The first step is to connect the database to storage. The database storage layer is abstracted; included with the database is an implementation which logs transactions to a file, optimized for long-running processes, e.g. application servers.

To configure the transaction log, we simply provide a path. It needn’t point to an existing file; upon the first commit to the database, the file will be created.

>>> from dobbin.storage import TransactionLog
>>> storage = TransactionLog(database_path)

We pass the storage to the database constructor for initialization.

>>> from dobbin.database import Database
>>> db = Database(storage)

The database is empty to begin; we can verify this by using the len method to determine the number of objects stored.

>>> len(db)
0

This object database uses an object graph persistency model, that is, all persisted objects must be connected to the same graph. Connected in this context means that another connected object owns a Python-reference to it.

The empty database has no elected root object; if we ask for it, we simply get None as the answer.

>>> db.get_root() is None
True

Setting the root

Any persistent object can be elected as the database root object. Persistent objects must inherit from the Persistent class. These objects form the basis of the concurrency model; overlapping transactions may write a disjoint set of objects (conflict resolution mechanisms are available to ease this requirement).

>>> from dobbin.persistent import Persistent
>>> obj = Persistent()

Persistent objects are read-only by default; the state (dict) is shared between threads. It is not difficult to use or abuse this in general, but we do prevent setting attributes on objects in shared state to manifest this point.

>>> obj.name = "John"
Traceback (most recent call last):
 ...
RuntimeError: Can't set attribute in read-only mode.

If we use the checkout method on the object, its state changes from read-only to thread-local.

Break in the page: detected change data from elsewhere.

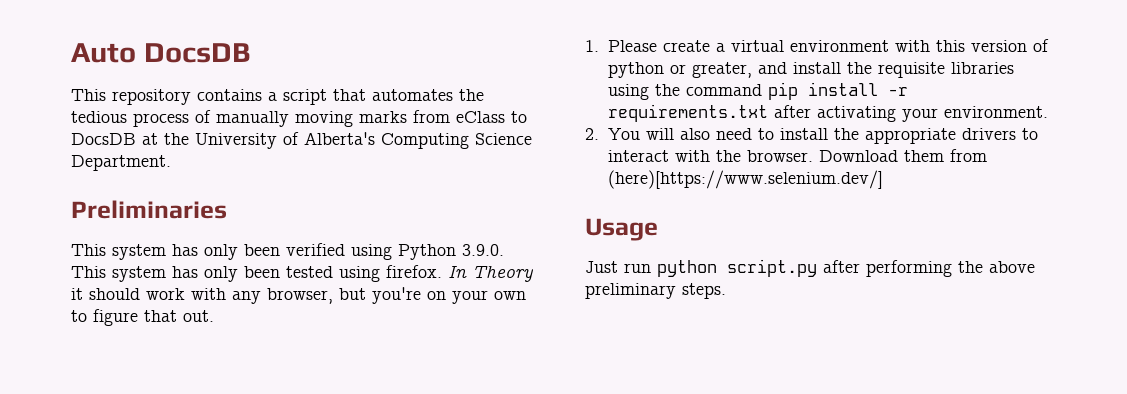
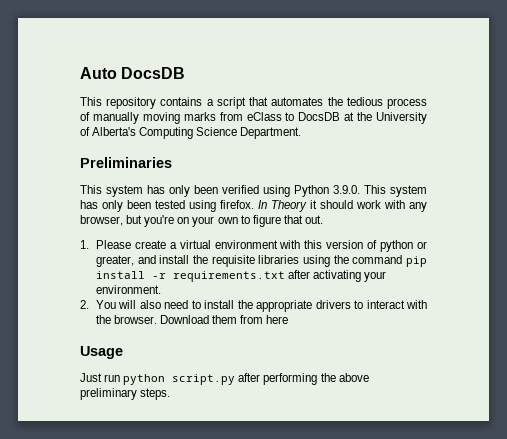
- Download them from (here)[https://www.selenium.dev/]
+ Download them from here

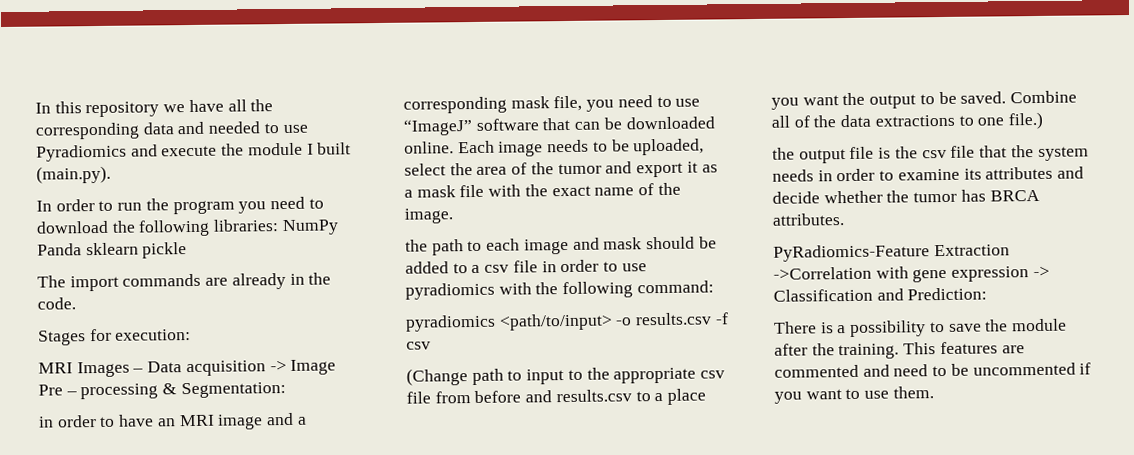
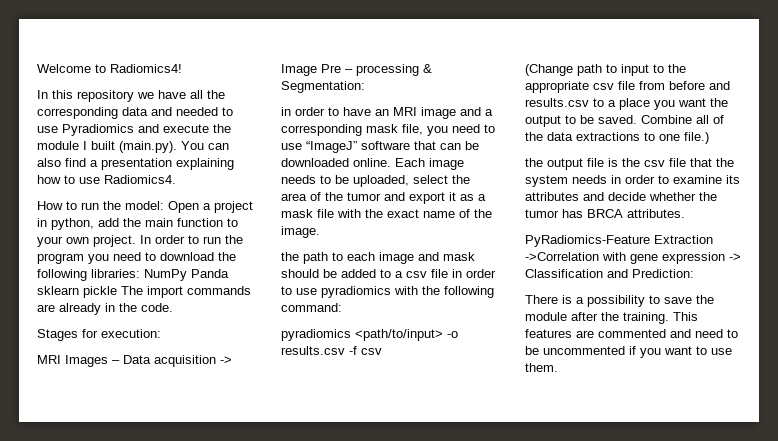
+ Welcome to Radiomics4!
- In this repository we have all the corresponding data and needed to use Pyradiomics and execute the module I built (main.py).
- In order to run the program you need to download the following libraries: NumPy Panda sklearn pickle
- The import commands are already in the code.
+ In this repository we have all the corresponding data and needed to use Pyradiomics and execute the module I built (main.py). You can also find a presentation explaining how to use Radiomics4.
+ How to run the model: Open a project in python, add the main function to your own project. In order to run the program you need to download the following libraries: NumPy Panda sklearn pickle The import commands are already in the code.

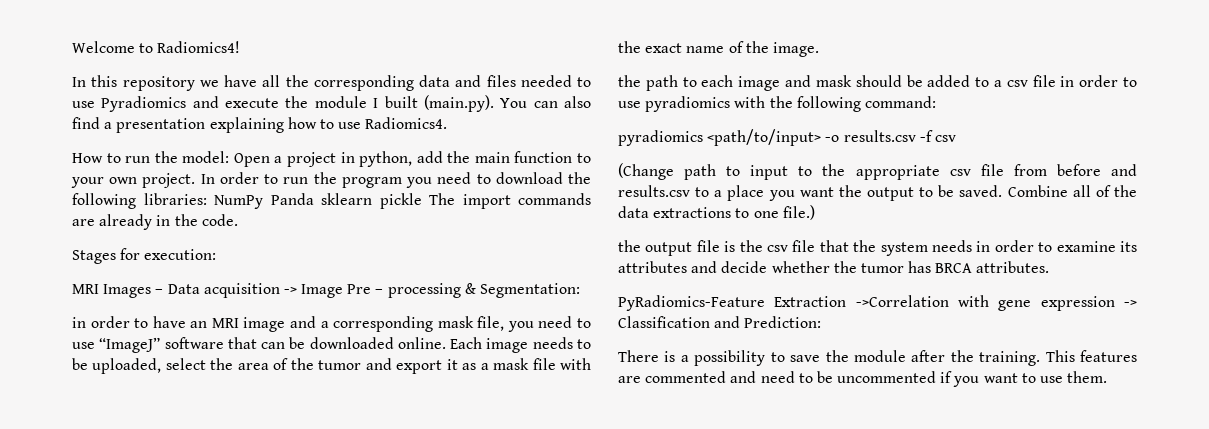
- In this repository we have all the corresponding data and needed to use Pyradiomics and execute the module I built (main.py). You can also find a presentation explaining how to use Radiomics4.
+ In this repository we have all the corresponding data and files needed to use Pyradiomics and execute the module I built (main.py). You can also find a presentation explaining how to use Radiomics4.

>>> from dobbin.persistent import checkout
>>> checkout(obj)

The object identity is never changed, but the object state is masked by a thread-local dictionary.

>>> obj.name = 'John'
>>> obj.name
'John'

When an object is first checked out by some thread, a counter is set to keep track of how many threads have checked out the object. When it falls to zero (always on a transaction boundary), it’s retracted to the previous shared state.

Electing a database root

We can elect this object as the root of the database.

>>> db.set_root(obj)
>>> obj._p_oid
0

The object is now the root of the object graph. To persist changes on disk, we commit the transaction.

>>> transaction.commit()

As expected, the database contains one object.

>>> len(db)
1

The storage layer should report that a single transaction has been logged.

>>> len(storage)
1

Transactions

The transaction log always appends data; it will grow with every transaction.

>>> checkout(obj)
>>> obj.name = 'James'
>>> transaction.commit()

Verify transaction count.

>>> len(storage)
2

Sharing the database

While the database is inherently thread-safe, it’s up to the storage layer to manage sharing between instances (which may run in different processes; no distinction is made). The transaction log may be shared transparently between processes; no configuration is required.

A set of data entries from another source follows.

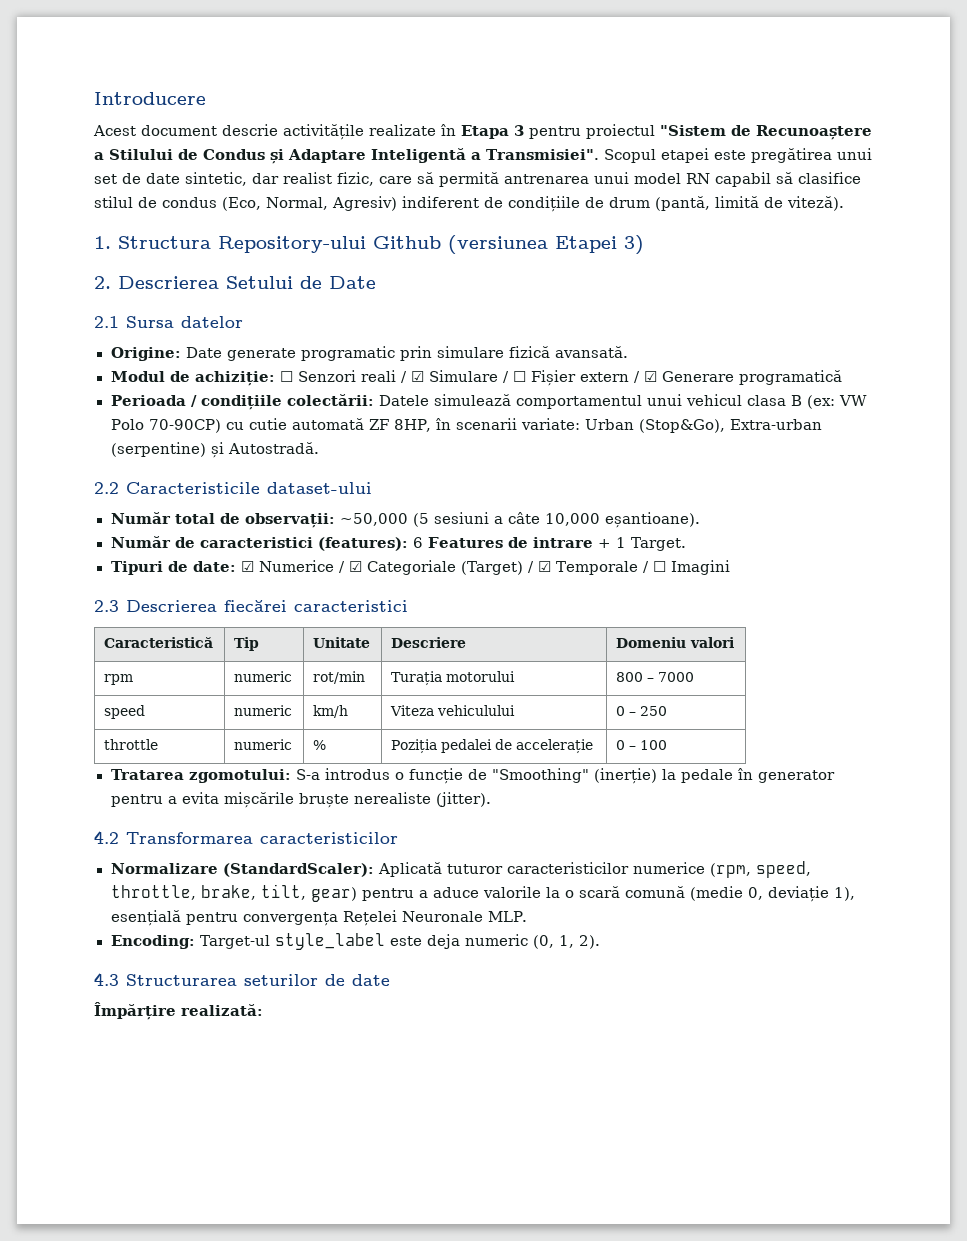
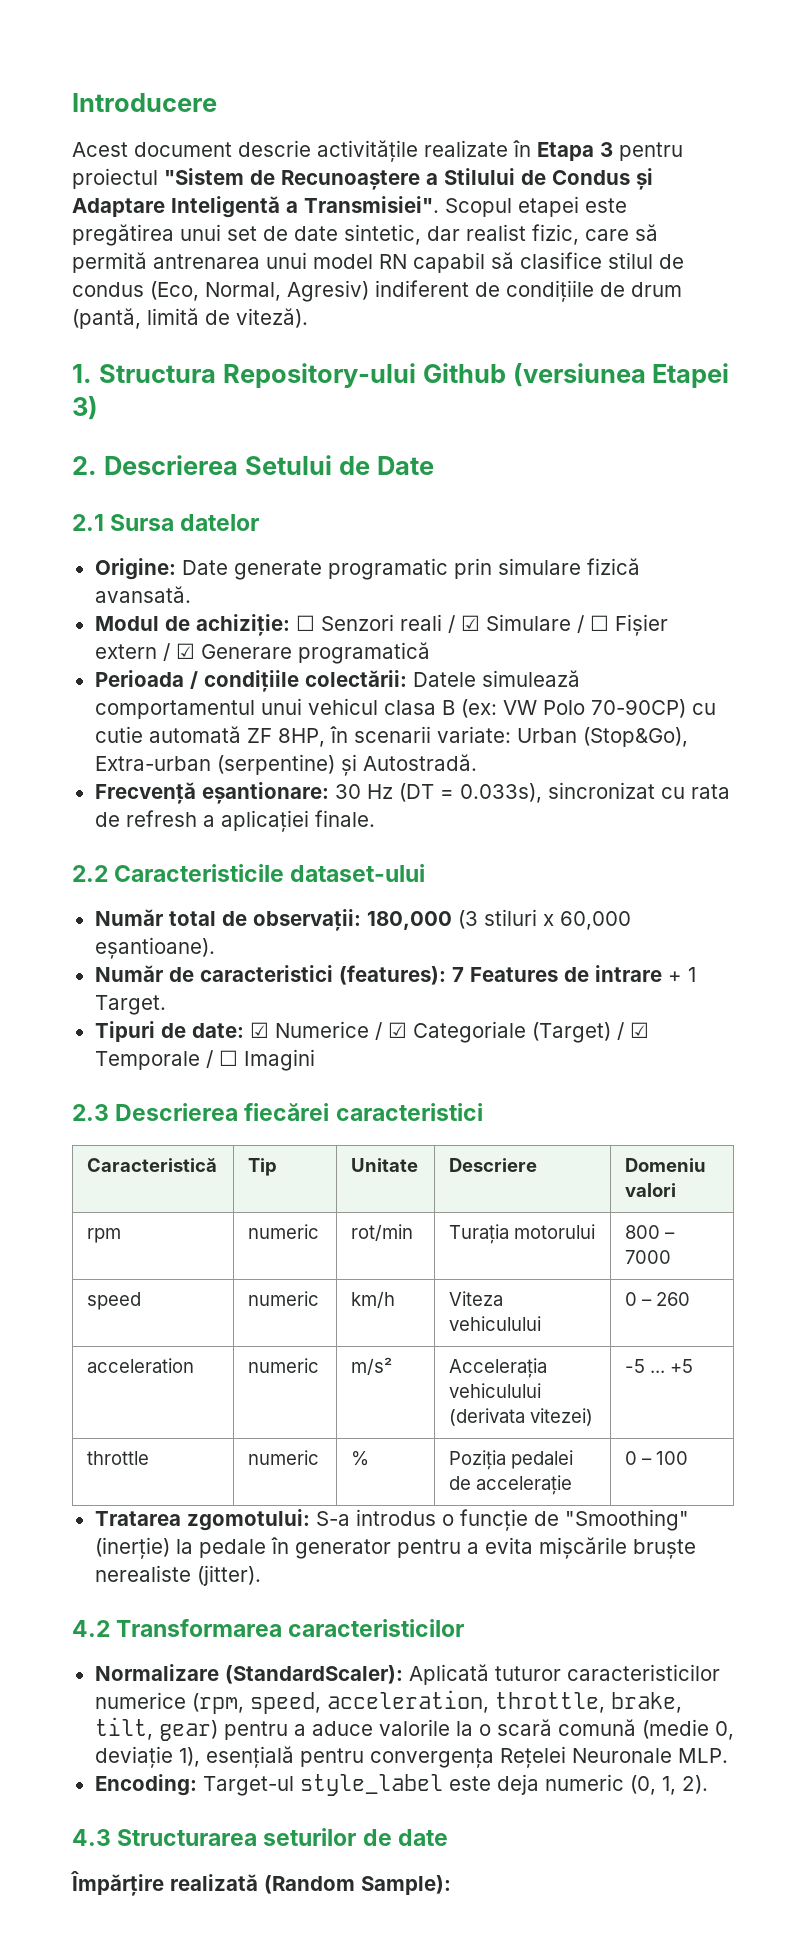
+ Frecvență eșantionare: 30 Hz (DT = 0.033s), sincronizat cu rata de refresh a aplicației finale.
- Număr total de observații: ~50,000 (5 sesiuni a câte 10,000 eșantioane).
+ Număr total de observații: 180,000 (3 stiluri x 60,000 eșantioane).
- Număr de caracteristici (features): 6 Features de intrare + 1 Target.
+ Număr de caracteristici (features): 7 Features de intrare + 1 Target.
- speed | numeric | km/h | Viteza vehiculului | 0 – 250
+ speed | numeric | km/h | Viteza vehiculului | 0 – 260
+ acceleration | numeric | m/s² | Accelerația vehiculului (derivata vitezei) | -5 ... +5
- Normalizare (StandardScaler): Aplicată tuturor caracteristicilor numerice (rpm, speed, throttle, brake, tilt, gear) pentru a aduce valorile la o scară comună (medie 0, deviație 1), esențială pentru convergența Rețelei Neuronale MLP.
+ Normalizare (StandardScaler): Aplicată tuturor caracteristicilor numerice (rpm, speed, acceleration, throttle, brake, tilt, gear) pentru a aduce valorile la o scară comună (medie 0, deviație 1), esențială pentru convergența Rețelei Neuronale MLP.
- Împărțire realizată:
+ Împărțire realizată (Random Sample):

To illustrate the point in a simple environment, let’s configure a second instance which runs in the same thread.

>>> new_storage = TransactionLog(database_path)
>>> new_db = Database(new_storage)

Objects from this database are new instances, too. The object graphs between different database instances are disjoint.

>>> new_obj = new_db.get_root()
>>> new_obj is obj
False

Transactions propagate between instances of the same database.

>>> new_obj.name
'James'

Let’s examine this further. If we checkout the persistent object from the first database instance and commit the changes, the same object from the second database will be updated when we enter a new transaction.

>>> checkout(obj)
>>> obj.name = 'Jane'
>>> transaction.commit()
>>> len(storage)
3

At this point, the second database won’t be up-to-date.

>>> new_obj.name
'James'

When we enter a new transaction, the two instances will again be in sync.

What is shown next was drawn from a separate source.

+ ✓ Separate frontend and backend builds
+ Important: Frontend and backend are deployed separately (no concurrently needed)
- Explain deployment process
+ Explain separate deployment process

>>> tx = transaction.begin()
>>> new_obj.name
'Jane'

Conflicts

When two threads try to make changes to the same objects, we have a write conflict. One thread is guaranteed to win; with conflict resolution, both may.

In a new thread, we check out an object, make changes to it, then wait for a semaphore before we commit.

>>> from threading import Semaphore
>>> flag = Semaphore()
>>> def run():
...     checkout(obj)
...     obj.name = 'Bob'
...     flag.acquire()
...     transaction.commit()
...     flag.release()
>>> from threading import Thread
>>> thread = Thread(target=run)
>>> flag.acquire()
True
>>> thread.start()

We do the same in the main thread.

>>> checkout(obj)
>>> obj.name = 'Bill'

Releasing the semaphore, the thread will attempt to commit the transaction.

>>> flag.release()
>>> thread.join()

The transaction was committed.

>>> len(storage)
4

Trying to commit the transaction in the main thread, we get a write conflict.

>>> transaction.commit()
Traceback (most recent call last):
 ...
WriteConflictError...

The commit failed; this has implications beyond the exception being raised. A transaction record was written to disk.

>>> len(storage)
5

Checked out objects have been reverted to the state of the most recent transaction.

>>> obj.name
'Bob'

We must abort the failed transaction explicitly.

>>> transaction.abort()

When all threads are done with an object they’ve previously checked out, its state is retracted to shared. To verify this, we try and set an attribute on it.

>>> obj.name = "John"
Traceback (most recent call last):
 ...
RuntimeError: Can't set attribute in read-only mode.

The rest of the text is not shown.